However, I bet the US government gets you first! As the newspapers (Guardian 07/06/13) reproduce slides for training US security and FBI officials in the use of the data feeds they get from Google, Verizon, AOL, Apple, Facebook et al who under the FAA enactment can now download usage data and user content, the German Federation of Consumer Organizations (VZBV) brought an action against Apple – and won in the Regional Court of Berlin. One of Apple’s crimes was sharing data with subsidiaries, and another was re-using data not directly gathered in the trading activity (for instance, the recipient’s details on a gift certificate sale). If I worked in Apple’s legal department, dedicated to taking no prisoners in any legal wrangle, I would be getting fairly schizoid by now. As indeed I am, whenever I use terms like Open Access, Open Data, Open Society, Open Sesame… and then reflect on the attempt by everyone in the networked society and the network economy to suborn and subvert every data instance into own-able IP.

And now, a word of explanation. My silence here in the last 10 days reflects my listening elsewhere. And speaking – to two Future of Publishing sessions, in London and New York, sponsored by IXXUS (, and at a seminar organized by the University of Southampton’s Web Sciences Doctoral students group (slides are available here). At each of these sessions we discussed the networked society and its implications. And Big Data reared its ugly head, strengthening my resolution never to mention the apparently undefinable term again, but to talk instead of massive data components and the strengthening business of data analytics. But nowhere did we discuss data protection – or revelation – and I regret that, especially now that the brilliant latest issue of DataIQ, the journal of DQM Group ( has come to hand. On page after page it nails the issues that every data holder should have in mind, and which our networked content industry grievously neglects at its peril. If the FBI don’t get you, the German courts will!

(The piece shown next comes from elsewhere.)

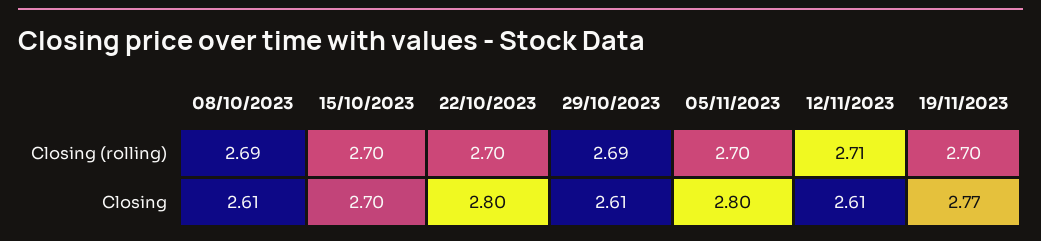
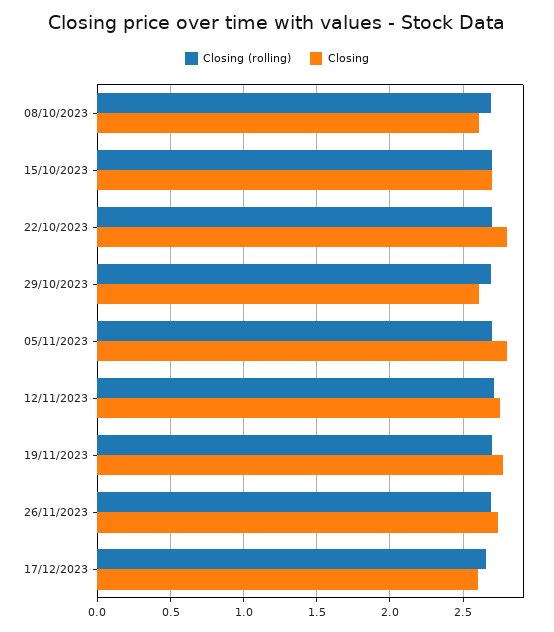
Closing, 12/11/2023: 2.61 -> 2.75
Closing (rolling), 26/11/2023: none -> 2.7
Closing, 26/11/2023: none -> 2.75
Closing (rolling), 17/12/2023: none -> 2.65
Closing, 17/12/2023: none -> 2.6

But I am less surprized, on reflection, by the US revelations than I thought I would be, bearing in mind the huge amounts of high level analytics and search software that agencies of the US government have bought over the years. On the one hand we should be grateful that a degree of paranoia has spawned an industry. This is where Seisint (Lexis Risk) came from, here is where Palantir and other software developers have flourished. These software developments were always intended for more than calculating the Presidential expenses or searching the library. The Military/Intelligence complex has been a rich patron for developing many of the tools that the networked society depends upon. On the other side we should reflect that mass observation on this scale is the Orwellian manifestation of a police state, and that those who battle for the liberty of the individual are betrayed if it becomes necessary to infringe that liberty in the cause of protecting it. In saying this, I should also say that I am sure that the UK government would be equally intrusive if they could afford it, and in times like these the natural tendencies of governments to use National Security as the cloak for the erosion of civil liberties is global. But after the emergency, do you ever remember government giving privacy rights back?

Which brings me to the network protection of user data in non-security contexts. Here there can be no doubt about who owns what: the problem is getting people to admit to the obvious. Thus, it seems to me axiomatic that when I use a networked service, then the transactional data that I input remains mine, unless or until I have accepted conditions of service that say otherwise. And even those conditions cannot rob me of my ownership: all they can do is define agreed conditions or re-use for the people I am dealing with at the time. Eventually, in the network, we will each of us be able to isolate every data entry that we make anywhere and store it in a personal DropBox in the Cloud. We will then sell or gift rights of re-use to designated parts to Apple, to market researchers, to the US government as part of a visa waiver application. But we shall at least be in control, and have pushed back on the arrogance of data players who seem to believe that every sign-on is their property. It is this type on “unthinking”, I am sure, that lies behind Bloomberg’s huge intrusion into user rights when they allowed their news team to examine the access records of their clients. I know we do not like Bankers in our society now (Don’t worry, Doctors and Lawyers and Journalists and Politicians – we shall be back for you again just as soon as we have finished off these financiers), but surely no one at Goldman Sachs deserves a call from a news reporter saying “I see you have not used your terminal this week, so are you still employed?”

Here in Europe we pride ourselves on ordering things differently. Our secret weapon is Germany, where, for fairly obvious historical reasons, privacy is now a fetish and data protection has become a goal pursued on behalf of citizens by a lobby of what can only be described as, well, privacy fundamentalists. The current revision of the European Data Protection Directive (95/46/EC) into European law will effectively turn the current opt-out regime in the EU into an opt-in world. Not necessarily a bad thing, says Mark Roy, CEO of the Data Agency in an article in DataIQ. I agree, and I also agree that the right of erasure (the right to be forgotten) is pretty difficult to manage. But the real horror story is the bureaucracy, the checking, the courts and the fines that all of this entails. Somewhere here there has to be a balance between German fanaticism and US laissez faire regarding the rights of individuals to the ownership of their own information. We have never seemed further apart from creating this essential building block of a networked society.